There were three or four promising candidates. At the first sign of interest, I messaged back. One man liked museums; I shot back a reply, “Did you see the recent Frida Khalo exhibit at the DeYoung?”
Silence. Never heard from that person again.
One guy from Santa Cruz looked really great. He was a chemical engineer. I loved chemistry in high school and told him so.
Silence. Ghosted—the ultimate insult.
It happened time and time again. A guy in Sonoma messaged me back with his phone number and said, “Call me sometime. I usually pick up.”
Ho Hum. He didn’t even ask for my phone number.
There were rules to this game: don’t be too eager, go slow, don’t reveal too much, and stay calm—none of which I was able to do. I’m a go-getter. Once I make a decision about something, I commit fully to the task. I pursued the chase with ruthless determination.
Then there was the problem of my expectations.
I launched into full-blown fantasies at the slightest sign of interest. Our connection would be immediate. We’d have leisurely breakfasts on the deck after making love. I could even describe the house where he lived, an alpine home nestled in the trees, with windows and skylights, sunshine pouring in from the heavens.
I would press the send message button, and boom—they ghosted me. Perhaps they could sense the willful desperation on my end. I was convinced I needed to be with someone, even though men who “liked” me were fleeing in droves.
No doubt about it. I was hooked in a negative cycle. I’m a Buddhist. I know about being clingy, too attached, but hey, I really wanted to meet someone. I was spending way too much time on the computer, checking for “matches”—up to 10 times a day.
I began to feel an old, familiar friend—abandonment. Why do guys keep ghosting me? What’s wrong with me?
I told my best friend, “I know I’m too attached, but I can’t seem to let go.”
That’s when she gently suggested, “Maybe you should give it a rest for a while.”
I knew she was right but wanted to let myself down easy. I took a long walk and prepared a nice salmon dinner. Later, I feigned indifference while I casually glanced at my computer one more time before signing out for the evening. I was beginning to let go and to reflect on what was working and what wasn’t.
It’s a grueling process to put yourself out there. I empathize with anyone who has gone through it. There are many people who have connected, but after skipping through prospects or being passed over by countless men, I got discouraged, wondering if there anyone out there for me?
Here’s what I learned:
Rule 1. Don’t be too eager. It doesn’t pay to invest in someone until you’ve had a few conversations.
Rule 2 Less is more. The less I fantasized, the better.
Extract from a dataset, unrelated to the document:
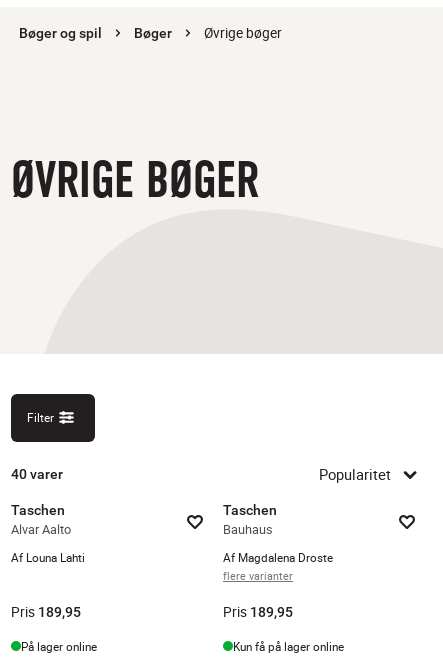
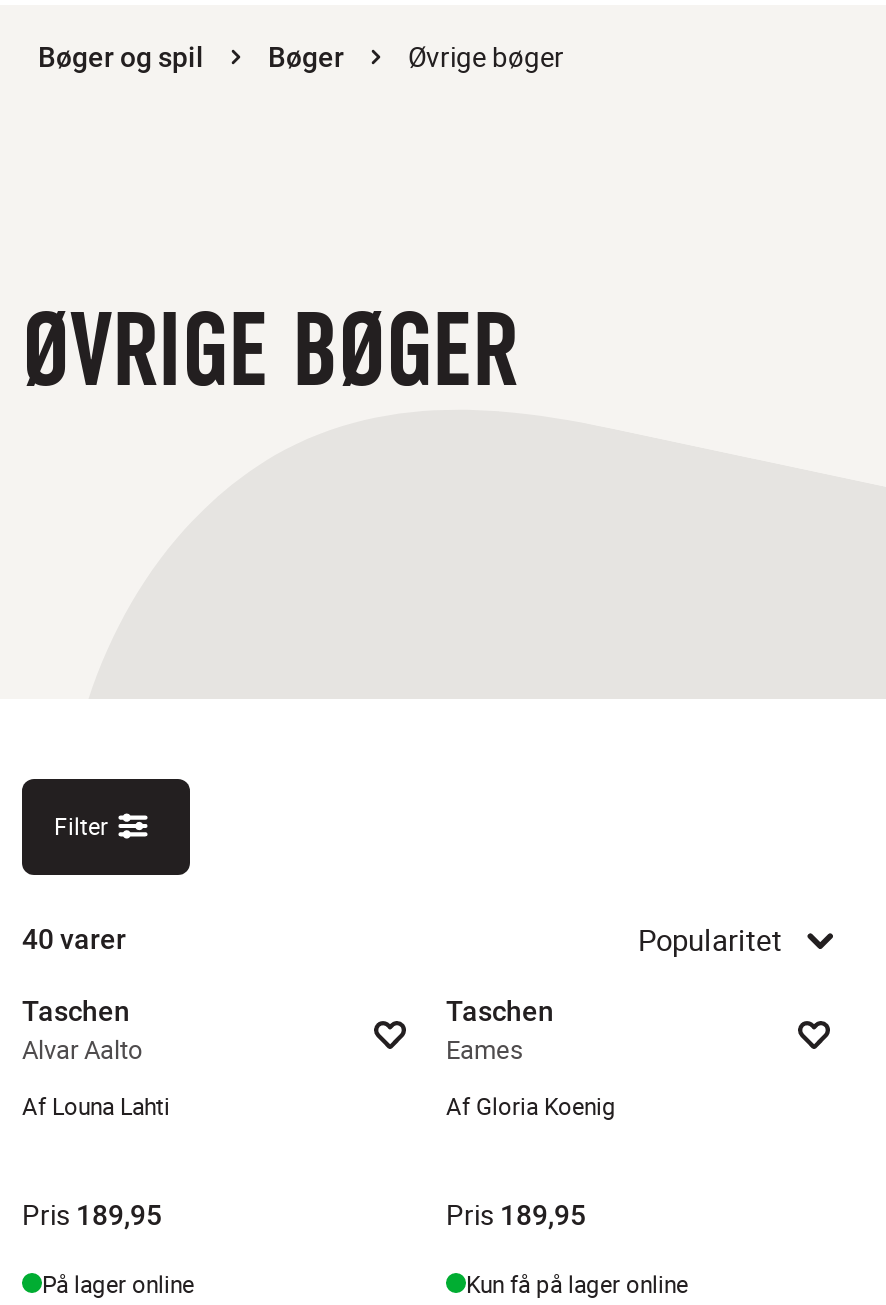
[223,521,273,538] Bauhaus -> [446,1032,524,1066] Eames
[223,550,333,583] Af Magdalena Droste | flere varianter -> [446,1090,616,1120] Af Gloria Koenig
Having expectations inevitably led to disappointment.
Rule 3. Don’t reveal too much, too soon. There seems to be an online etiquette about revealing as little as possible, especially in the beginning.
Rule 4. Take it slow. I invested all the way too soon; let the story unfold slowly.
Rule 5. Don’t take anything personally. (Hard to do when you’ve been rejected five times.)
Rule 6. Don’t look for outside validation; love yourself first and foremost.
The last rule, number six, really rang true for me. How many times have I had to learn this in my life? Clearly, I needed more practice.
As I’m writing this, it’s 1:30 a.m. in the morning. I’ve managed to fish myself out of the depths of my online dating despair.
I feel energized and liberated. I’m finding my equilibrium. It’s true that I’m lonely at times, but I have lots of friends, and, ultimately, I am happy with my life.
Perhaps, I will cast the net again at some point, but for now, I’m no longer looking.
The biggest lesson of all was to let go and let be. My time will come, and so will he.